Art Deco and Urban Toronto: from 1920s to Present
“Harris imagined a palace for it. He wanted the best ornamental iron. He wanted a brass elevator to lead from the service building to the filter building where you could step across rose-coloured marble. The neo-Byzantine style allowed him to blend in all the technical elements. The friezes depicted stylized impellers. He wanted herringbone tiles imported from Siena, art deco clocks, and pump signals, unfloored high windows which would look over filter pools four feet deep, languid, reflective as medieval water garden.” – From Michael Ondaatje’s In the Skin of a Lion
Let’s travel back in time to 1920s. The Roaring Twenties. This flourishing period in Canadian culture is like a skyscraper: poised, magnificent, and elaborate; it is a feat of machinery and high art. The Roaring twenties not only portrayed economic affluence and social change, but also some of the most extravagant buildings. Take for instance, some of Toronto’s lavish commercial and public buildings like Royal York Hotel, the Bank of Commerce, Canada Life Building, and R.C. Harris Water Treatment Plant. These early landmarks of the city were constructed in the Art Deco style, which originated in France after the First World War, and swiftly made its way across the continent. Influenced by art nouveau and cubism, the Art Deco style featured bold colours (such as chrome and black) and geometric shapes, adopting machine age imagery (such as electric lighting, the ocean liner and the skyscraper). It also relied on the use of man-made materials, like glass and stainless steel. Fast–growing technology was its distinguishing feature. Art Deco symbolized modernity: it celebrated trains, planes, cars, and electricity. The opulence of the style contrasted sharply with the austerity of the war period. Borne out of industrialization and the economic boom of the 1920s, the Art Deco reigned in Toronto until the beginning of the Second World War. Let’s navigate through some of the most impressive buildings in the heart of the city
Fairmont Royal York Hotel Nowadays it is hard to imagine Toronto Island without this grand dome-shaped building. Originally finished in 1929, this architectural gem remains as the famous Art Deco hotel, attracting visitors worldwide. The elegant structure was the tallest building in the British Commonwealth, drawing members of high society. To this day, Royal York exhibits an atmosphere of royalty with geometric-patterned carpets, mirrored elevator doors, sweeping staircases, light fixtures and chandeliers. It is a truly spectacular sight.
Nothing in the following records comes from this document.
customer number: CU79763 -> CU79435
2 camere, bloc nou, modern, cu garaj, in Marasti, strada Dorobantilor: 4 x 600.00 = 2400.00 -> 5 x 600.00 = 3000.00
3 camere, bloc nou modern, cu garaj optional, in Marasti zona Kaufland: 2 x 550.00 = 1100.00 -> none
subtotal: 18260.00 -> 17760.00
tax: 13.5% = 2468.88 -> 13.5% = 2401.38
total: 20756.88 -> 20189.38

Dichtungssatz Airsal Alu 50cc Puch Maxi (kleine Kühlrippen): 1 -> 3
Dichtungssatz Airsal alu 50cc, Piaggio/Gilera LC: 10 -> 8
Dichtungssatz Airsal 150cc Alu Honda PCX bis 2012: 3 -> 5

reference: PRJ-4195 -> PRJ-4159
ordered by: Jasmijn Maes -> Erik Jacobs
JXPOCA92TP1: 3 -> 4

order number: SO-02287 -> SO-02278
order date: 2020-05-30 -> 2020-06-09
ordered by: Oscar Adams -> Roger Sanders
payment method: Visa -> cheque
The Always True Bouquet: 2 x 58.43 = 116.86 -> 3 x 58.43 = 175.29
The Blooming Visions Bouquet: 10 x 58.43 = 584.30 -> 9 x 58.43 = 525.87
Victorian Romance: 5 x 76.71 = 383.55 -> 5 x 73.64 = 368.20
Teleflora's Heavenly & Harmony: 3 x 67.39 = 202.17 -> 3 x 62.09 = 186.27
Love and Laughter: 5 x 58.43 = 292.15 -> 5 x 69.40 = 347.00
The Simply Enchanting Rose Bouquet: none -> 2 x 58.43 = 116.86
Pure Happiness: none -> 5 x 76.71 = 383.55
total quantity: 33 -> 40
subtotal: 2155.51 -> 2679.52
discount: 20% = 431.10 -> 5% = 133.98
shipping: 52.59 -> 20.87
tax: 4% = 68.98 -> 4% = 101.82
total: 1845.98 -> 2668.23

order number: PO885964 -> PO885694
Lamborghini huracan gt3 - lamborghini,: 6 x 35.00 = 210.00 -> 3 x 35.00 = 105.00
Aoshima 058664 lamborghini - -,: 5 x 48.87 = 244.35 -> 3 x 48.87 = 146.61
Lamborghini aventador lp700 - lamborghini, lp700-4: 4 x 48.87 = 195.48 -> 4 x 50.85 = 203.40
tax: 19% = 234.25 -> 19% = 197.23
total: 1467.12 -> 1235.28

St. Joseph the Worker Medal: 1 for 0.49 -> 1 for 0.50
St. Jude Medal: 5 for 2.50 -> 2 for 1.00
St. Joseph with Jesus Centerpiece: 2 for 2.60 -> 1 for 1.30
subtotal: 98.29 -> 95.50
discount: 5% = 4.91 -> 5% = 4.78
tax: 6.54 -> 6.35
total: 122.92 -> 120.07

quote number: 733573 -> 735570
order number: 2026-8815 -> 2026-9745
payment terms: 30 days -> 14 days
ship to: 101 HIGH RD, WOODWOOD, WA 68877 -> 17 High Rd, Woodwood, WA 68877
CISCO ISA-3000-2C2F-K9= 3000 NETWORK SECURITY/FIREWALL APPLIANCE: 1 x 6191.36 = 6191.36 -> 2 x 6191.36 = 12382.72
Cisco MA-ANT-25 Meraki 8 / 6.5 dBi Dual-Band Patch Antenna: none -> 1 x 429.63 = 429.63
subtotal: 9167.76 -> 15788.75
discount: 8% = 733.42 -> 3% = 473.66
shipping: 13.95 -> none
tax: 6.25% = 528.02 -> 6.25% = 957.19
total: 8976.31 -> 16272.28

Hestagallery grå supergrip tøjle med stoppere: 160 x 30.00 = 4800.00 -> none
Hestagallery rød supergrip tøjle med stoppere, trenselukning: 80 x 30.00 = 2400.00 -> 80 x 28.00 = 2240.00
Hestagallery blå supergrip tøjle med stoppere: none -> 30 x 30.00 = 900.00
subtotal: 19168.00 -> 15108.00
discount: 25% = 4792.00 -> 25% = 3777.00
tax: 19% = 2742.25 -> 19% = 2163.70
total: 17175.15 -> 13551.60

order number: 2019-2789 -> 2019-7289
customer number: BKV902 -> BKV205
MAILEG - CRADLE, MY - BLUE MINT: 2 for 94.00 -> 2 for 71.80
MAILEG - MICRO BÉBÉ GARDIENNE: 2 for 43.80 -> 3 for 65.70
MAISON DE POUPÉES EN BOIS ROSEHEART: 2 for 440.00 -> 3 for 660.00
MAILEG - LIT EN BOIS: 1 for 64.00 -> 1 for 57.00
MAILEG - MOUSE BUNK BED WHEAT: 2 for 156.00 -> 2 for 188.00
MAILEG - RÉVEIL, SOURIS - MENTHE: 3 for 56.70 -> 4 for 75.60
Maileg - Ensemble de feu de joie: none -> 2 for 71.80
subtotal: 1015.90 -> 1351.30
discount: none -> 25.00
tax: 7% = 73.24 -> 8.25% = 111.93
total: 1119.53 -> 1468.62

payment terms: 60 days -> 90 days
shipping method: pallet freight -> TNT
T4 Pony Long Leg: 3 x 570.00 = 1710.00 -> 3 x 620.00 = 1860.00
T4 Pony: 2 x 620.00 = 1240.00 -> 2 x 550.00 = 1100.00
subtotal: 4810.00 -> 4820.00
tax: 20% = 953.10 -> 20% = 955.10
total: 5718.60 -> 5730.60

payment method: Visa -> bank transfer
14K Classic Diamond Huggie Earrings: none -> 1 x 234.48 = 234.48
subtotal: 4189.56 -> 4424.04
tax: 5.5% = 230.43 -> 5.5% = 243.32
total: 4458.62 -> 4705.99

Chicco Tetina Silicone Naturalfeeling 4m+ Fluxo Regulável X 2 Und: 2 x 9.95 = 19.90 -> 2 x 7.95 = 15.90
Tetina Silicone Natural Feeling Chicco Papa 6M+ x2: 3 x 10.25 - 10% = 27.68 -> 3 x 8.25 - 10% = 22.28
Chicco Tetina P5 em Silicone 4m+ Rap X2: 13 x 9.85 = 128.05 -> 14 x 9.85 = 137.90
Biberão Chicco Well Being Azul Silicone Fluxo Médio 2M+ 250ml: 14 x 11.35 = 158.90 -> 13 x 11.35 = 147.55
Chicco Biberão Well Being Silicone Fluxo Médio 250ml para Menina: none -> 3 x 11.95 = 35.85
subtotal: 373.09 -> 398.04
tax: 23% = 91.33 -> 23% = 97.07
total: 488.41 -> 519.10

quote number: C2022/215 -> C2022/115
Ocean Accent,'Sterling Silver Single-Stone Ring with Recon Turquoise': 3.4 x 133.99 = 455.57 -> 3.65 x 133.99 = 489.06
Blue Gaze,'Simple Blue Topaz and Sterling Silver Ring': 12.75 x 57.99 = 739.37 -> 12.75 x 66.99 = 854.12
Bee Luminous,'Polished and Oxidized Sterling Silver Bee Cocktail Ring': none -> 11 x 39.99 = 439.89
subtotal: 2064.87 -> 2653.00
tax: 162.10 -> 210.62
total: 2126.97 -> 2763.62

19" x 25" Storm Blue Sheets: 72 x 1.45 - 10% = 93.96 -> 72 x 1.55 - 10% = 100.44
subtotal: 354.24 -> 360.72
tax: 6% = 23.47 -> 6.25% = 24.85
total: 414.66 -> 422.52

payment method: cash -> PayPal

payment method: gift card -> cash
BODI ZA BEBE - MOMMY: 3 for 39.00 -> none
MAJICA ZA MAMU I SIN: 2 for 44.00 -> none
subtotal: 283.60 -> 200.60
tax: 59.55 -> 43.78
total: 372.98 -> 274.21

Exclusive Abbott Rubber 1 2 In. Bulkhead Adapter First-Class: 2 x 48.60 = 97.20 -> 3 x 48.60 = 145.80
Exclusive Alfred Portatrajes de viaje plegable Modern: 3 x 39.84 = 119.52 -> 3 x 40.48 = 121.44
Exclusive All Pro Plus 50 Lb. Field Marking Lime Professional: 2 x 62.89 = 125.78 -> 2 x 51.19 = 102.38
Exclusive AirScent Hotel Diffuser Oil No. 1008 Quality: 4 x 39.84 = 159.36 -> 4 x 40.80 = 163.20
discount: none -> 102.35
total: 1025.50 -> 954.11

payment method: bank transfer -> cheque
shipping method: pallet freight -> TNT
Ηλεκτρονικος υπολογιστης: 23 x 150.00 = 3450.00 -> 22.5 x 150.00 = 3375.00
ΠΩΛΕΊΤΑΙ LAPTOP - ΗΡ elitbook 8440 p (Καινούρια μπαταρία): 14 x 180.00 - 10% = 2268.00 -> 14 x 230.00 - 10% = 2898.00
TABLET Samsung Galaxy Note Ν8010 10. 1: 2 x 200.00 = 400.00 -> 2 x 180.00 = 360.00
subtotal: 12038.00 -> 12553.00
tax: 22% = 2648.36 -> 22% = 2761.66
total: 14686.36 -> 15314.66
This impressive commercial building (now called CIBC) stands on the south side of King Street West. Its erection began in 1927, when the ambitious spirit of the Roaring Twenties was in full bloom. Back in the day, the Bank stood as a symbol of economic prosperity, reflecting the boundless potential of the market. Originally, the structure was clad in limestone with vertical rows of windows ascending to the sky. It was a skyscraper, representative of the Machine Age. The upper part of the building featured two massive carved-stone heads, symbolizing Courage and Enterprise. The tower is elaborately ornamented in the Art Deco style. The banking Hall on the first floor of the building is six stories high and resembles a cathedral with ornate ceiling and chandeliers.
Canada Life Building
One of the tallest structures in the city, Canada Life Building was constructed between 1929 and 1931. The high-rise structure was built as a commercial office, designed to be much taller but scaled back due to the onset of Great Depression. Above the Tower Room, the Canada Life Beacon was erected in 1951, shining its weather-forecasting light across the city. It was inspired by a similar beacon in New York City. The magnificent beacon uses both signals and tower lights to give forecasts. The green flashing light signals a clear weather; the red light signals a cloudy weather; the white predicts snow and the flashing red predicts rain. The running up of tower lights predicts warmer temperature; the running down of the lights predicts cooler temperature and steady lights predict no change in weather conditions. The information is updated four times a day and it is determined from computer data. A truly impressive technological feat.
RC Harris Water Treatment Plant
Named after Toronto’s former commissioner of public works Ronald Caldwell Harris, this impressive monument was designed in 1929. It remains as one of Canada’s most spectacular public places at the foot of Victoria Park Avenue. Dubbed “The Palace of Purification”, the plant produces 950 million litres of water per day. Currently, the plant purifies 30 percent of Toronto’s tap water. It is an architectural wonder. The ornate exterior features limestone carvings while the interior is clad in marble and bronze in flattened geometric design. Brick arching windows, stylized frescoes. Round-arched opening in the Filter building and formidable pediments on the Pumping station. The structure stands tall, pointing up to the sky. Michael Ondaatje recounts the building of this plant in his 1987 novel In the Skin of a Lion: “In the tunnel under Lake Ontario two men shake hands on an incline of mud. Beside them a pickaxe and a lamp, their dirt-streaked faces pivoting to look towards the camera. For a moment, while the film receives the image, everything is still, the other tunnel workers silent. Then Arthur Goss, the city photographer, packs up his tripod and glass plates, unhooks the cord of lights that creates a vista of open tunnel behind the two men, walks with his equipment the fifty yards to the ladder, and climbs out into sunlight.”